**YOUR GOAL:** Word for word, reproduce the listing that follows, excluding any pictures it contains.

**DATA FOR THE TASK:**

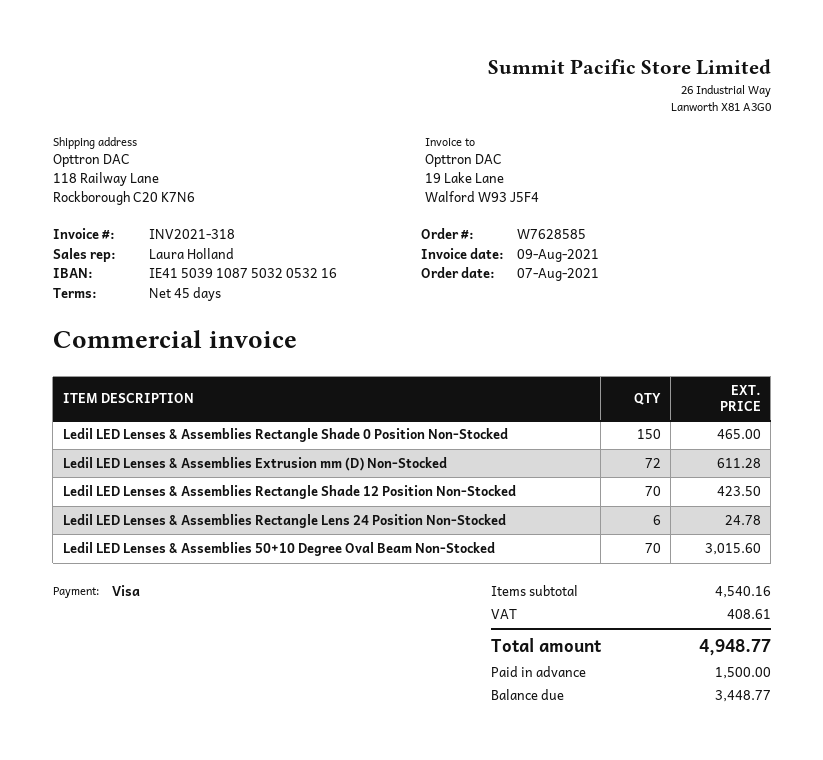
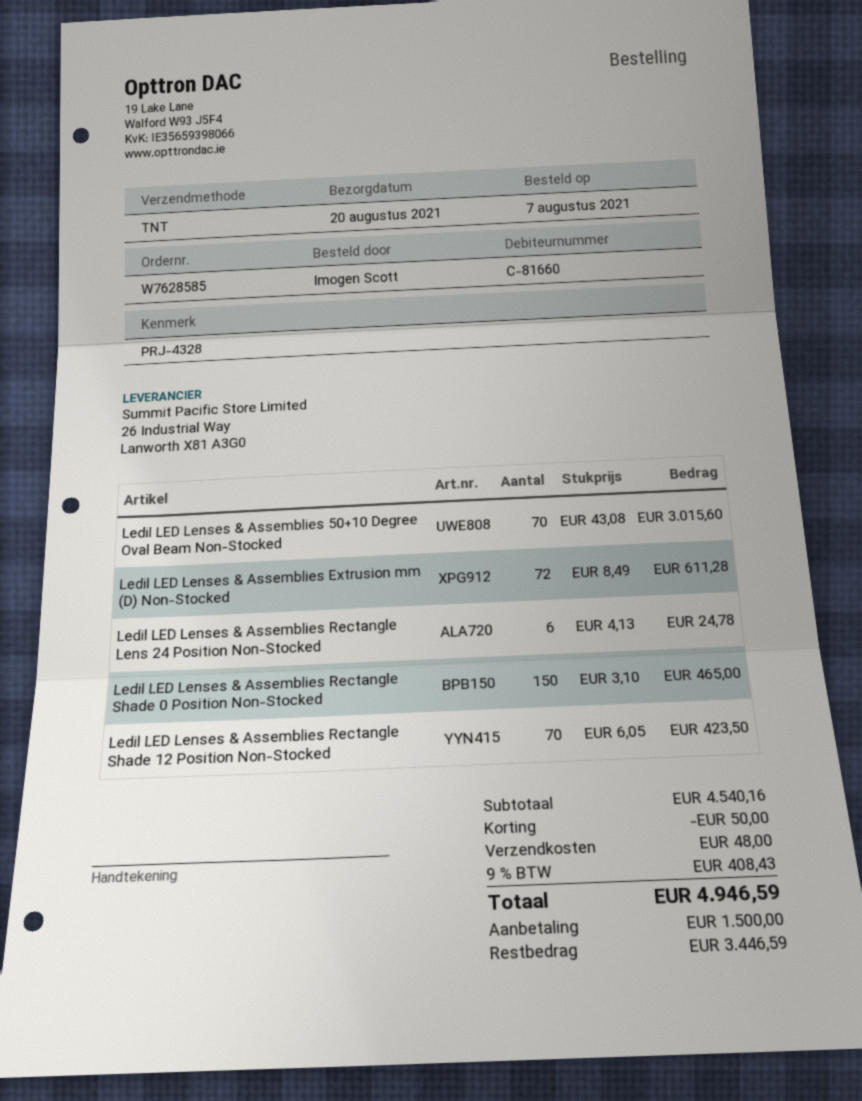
discount: none -> 50.00
shipping: none -> 48.00
tax: 408.61 -> 408.43
total: 4948.77 -> 4946.59
balance: 3448.77 -> 3446.59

**RESPONSE BOX:**
discount: none -> 50.00
shipping: none -> 48.00
tax: 408.61 -> 408.43
total: 4948.77 -> 4946.59
balance: 3448.77 -> 3446.59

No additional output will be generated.